Rares sont les locataires qui n’ont jamais pesté contre les horaires imposés pour faire leur lessive dans la buanderie commune. En revanche, les systèmes de gestion (à carte, à monnaie, etc.), tout comme les prix pratiqués ne semblent pas faire autant de vagues. Et pourtant, d’aucuns se sont certainement demandé sur quelle base les gérances les fixent. Nous avons donc posé la question à huit grandes régies immobilières de Lausanne.
Une seule a bien voulu jouer le jeu, mais a ensuite refusé que son nom soit publié. Les autres n’ont simplement pas répondu ou nous ont redirigés vers les fabricants de machine, sous prétexte que ce serait eux qui établiraient les prix. Ni une ni deux, nous avons pris contact avec ces derniers. Autre son de cloche: ils nous affirment que les tarifs sont arrêtés par les gérances ou les propriétaires. De quoi faire tourner les locataires en bourriques!
Une vraie loterie
Le Service du logement et des gérances de la Ville de Lausanne, qui gère un parc immobilier de 4000 logements, a finalement bien voulu nous donner quelques explications. Pour fixer le prix d’utilisation d’une machine à laver ou d’un sèche-linge, il tient compte de plusieurs éléments: les coûts de l’énergie consommée par ces appareils (électricité), de l’eau, des réparations et l’amortissement de la machine ainsi que les frais inhérents au système de gestion de prépaiement desdites machines. Selon ce service: «Le but n’est pas de faire de l’argent, mais de rentrer dans nos frais.» Depuis mai 2013, il faut donc compter 1.60 fr. pour une heure de lave-linge et 1.20 fr. pour une heure de sèche-linge.

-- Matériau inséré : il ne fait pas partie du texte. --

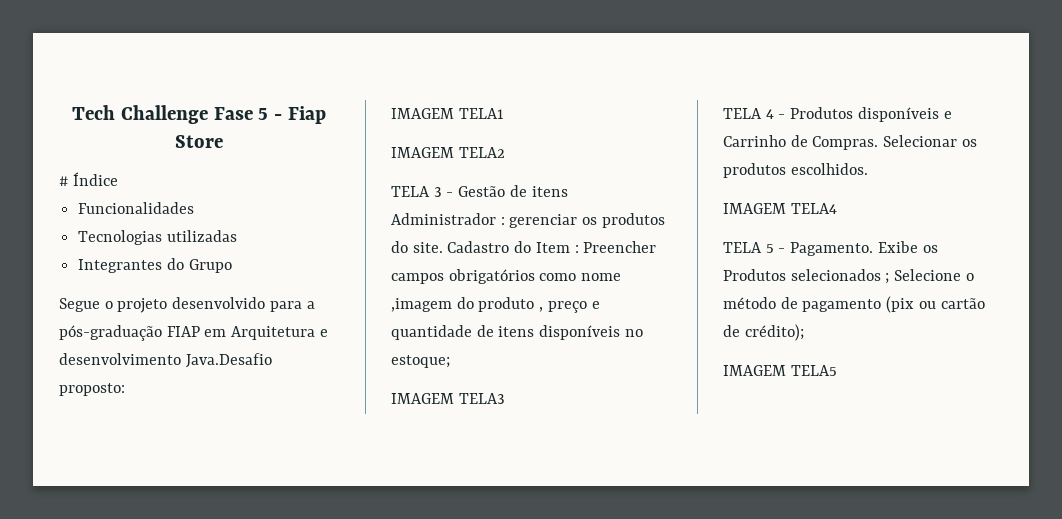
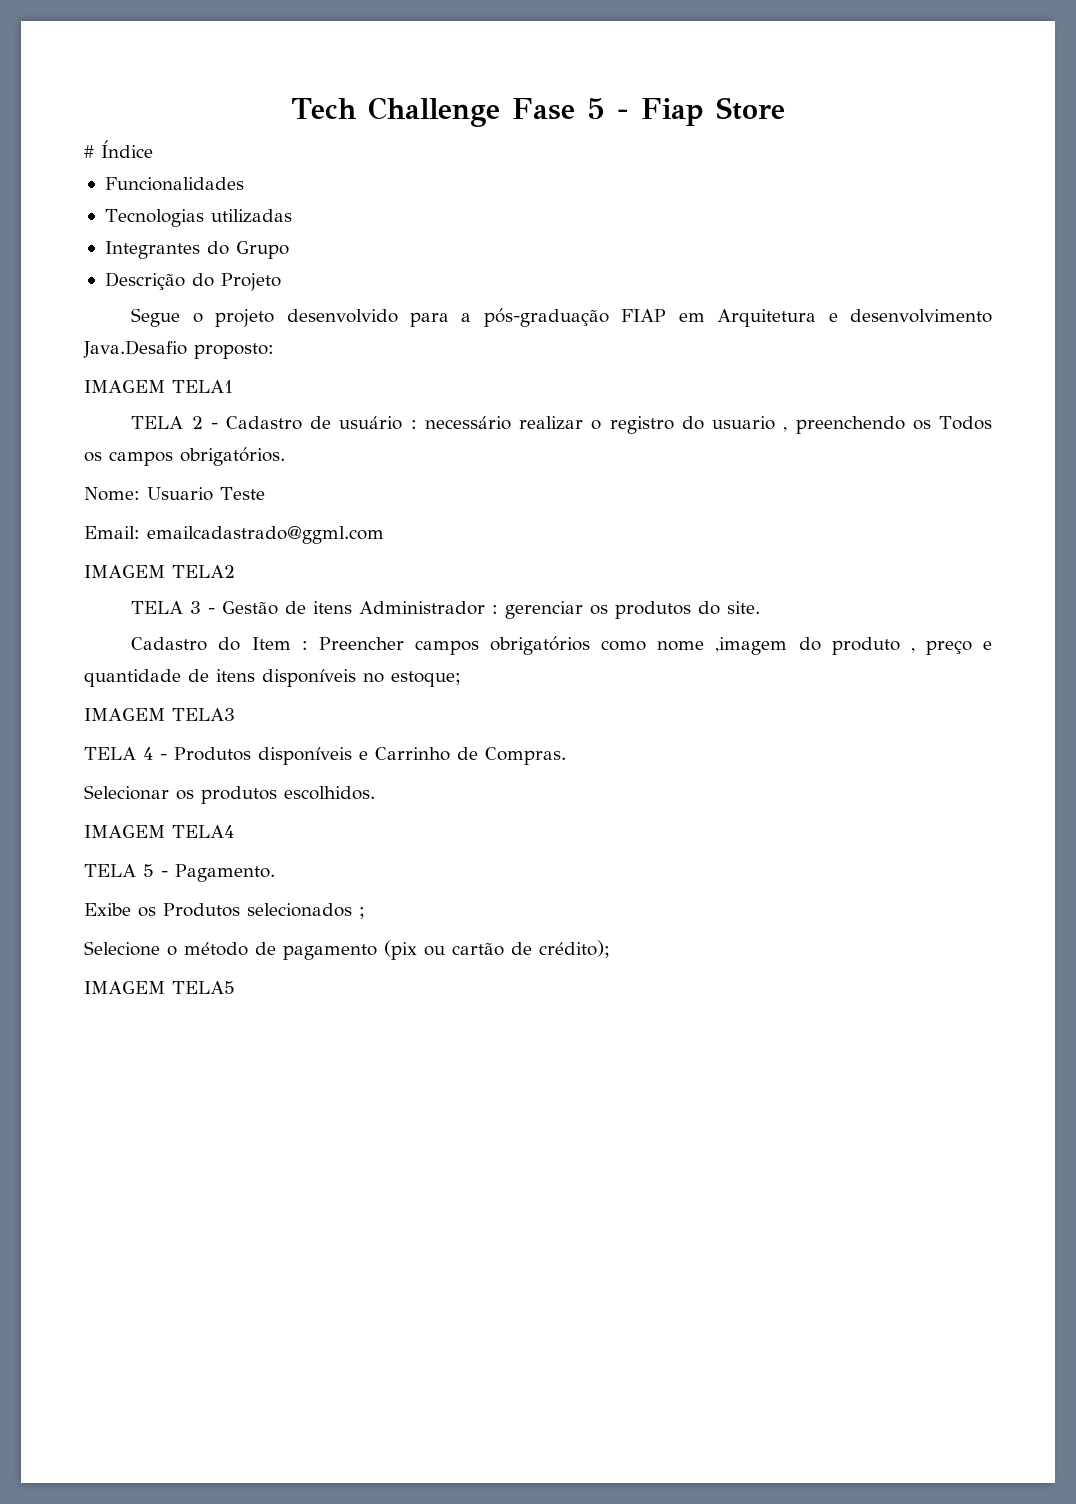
+ Descrição do Projeto
+ TELA 2 - Cadastro de usuário : necessário realizar o registro do usuario , preenchendo os Todos os campos obrigatórios.
+ Nome: Usuario Teste
+ Email: emailcadastrado@ggml.com
- TELA 3 - Gestão de itens Administrador : gerenciar os produtos do site. Cadastro do Item : Preencher campos obrigatórios como nome ,imagem do produto , preço e quantidade de itens disponíveis no estoque;
+ TELA 3 - Gestão de itens Administrador : gerenciar os produtos do site.
+ Cadastro do Item : Preencher campos obrigatórios como nome ,imagem do produto , preço e quantidade de itens disponíveis no estoque;
- TELA 4 - Produtos disponíveis e Carrinho de Compras. Selecionar os produtos escolhidos.
+ TELA 4 - Produtos disponíveis e Carrinho de Compras.
+ Selecionar os produtos escolhidos.
- TELA 5 - Pagamento. Exibe os Produtos selecionados ; Selecione o método de pagamento (pix ou cartão de crédito);
+ TELA 5 - Pagamento.
+ Exibe os Produtos selecionados ;
+ Selecione o método de pagamento (pix ou cartão de crédito);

Toutes les gérances ne semblent cependant pas faire un tel calcul. La seule régie immobilière qui nous a répondu fixe, par exemple, un coût moyen en fonction du programme utilisé. Ainsi, une machine à 30°C, 40°C, 60°C et 95°C coûte respectivement 1.50 fr., 2 fr., 2.50 fr. et 3 fr. Et il faut compter 1.50 fr. par heure de séchage. Mais, comme le propriétaire a le dernier mot, le prix peut varier d’un immeuble à l’autre.
Un vrai casse-tête
Face au silence persistant des différentes régies, nous avons évalué le coût d’une lessive pour un programme standard coton à 60°C (voir tableau). Indicatifs, les montants mentionnés dans le tableau ci-dessous ne sont en effet pas représentatifs, car le coût d’amortissement et d’entretien, tout comme la consommation énergétique varient d’une machine à l’autre. Et, pour compliquer encore la tâche, le prix de l’eau et de l’électricité fluctuent d’une commune à l’autre.
Pour notre simulation, nous avons décortiqué la fiche technique d’une machine généralement installée dans les buanderies. Nous avons, ensuite, contacté les Services industriels de Lausanne (SiL) pour connaître le prix du kWh. Puis, grâce aux calculs du Service des eaux de la ville (eauservice), nous avons déterminé le prix moyen d’un litre d’eau. Finalement, nous avons réparti les frais d’entretien et ceux d’amortissement en fonction du type de machine et du nombre de logements dans l’immeuble et en comptant 130 lessives par an et logement (deux à trois lessives par semaine). Résultat: 1.70 fr. pour un immeuble six appartements.
Interpellé, Jacques-André Mayor, de l’Asloca Lausanne, reste perplexe: «Chaque gérance fixe ses tarifs selon son humeur et ses calculs. Personne n’a cependant contesté avec suffisamment de persévérance pour que cette question soit creusée. Le locataire se trouve, en effet, souvent démuni face à des prix excessifs.» Une des manières de les contourner reste d’installer sa propre machine, mais là, «certaines gérances empêchent encore de le faire, sous prétexte qu’il existe une machine commune», déplore Jacques-André Mayor.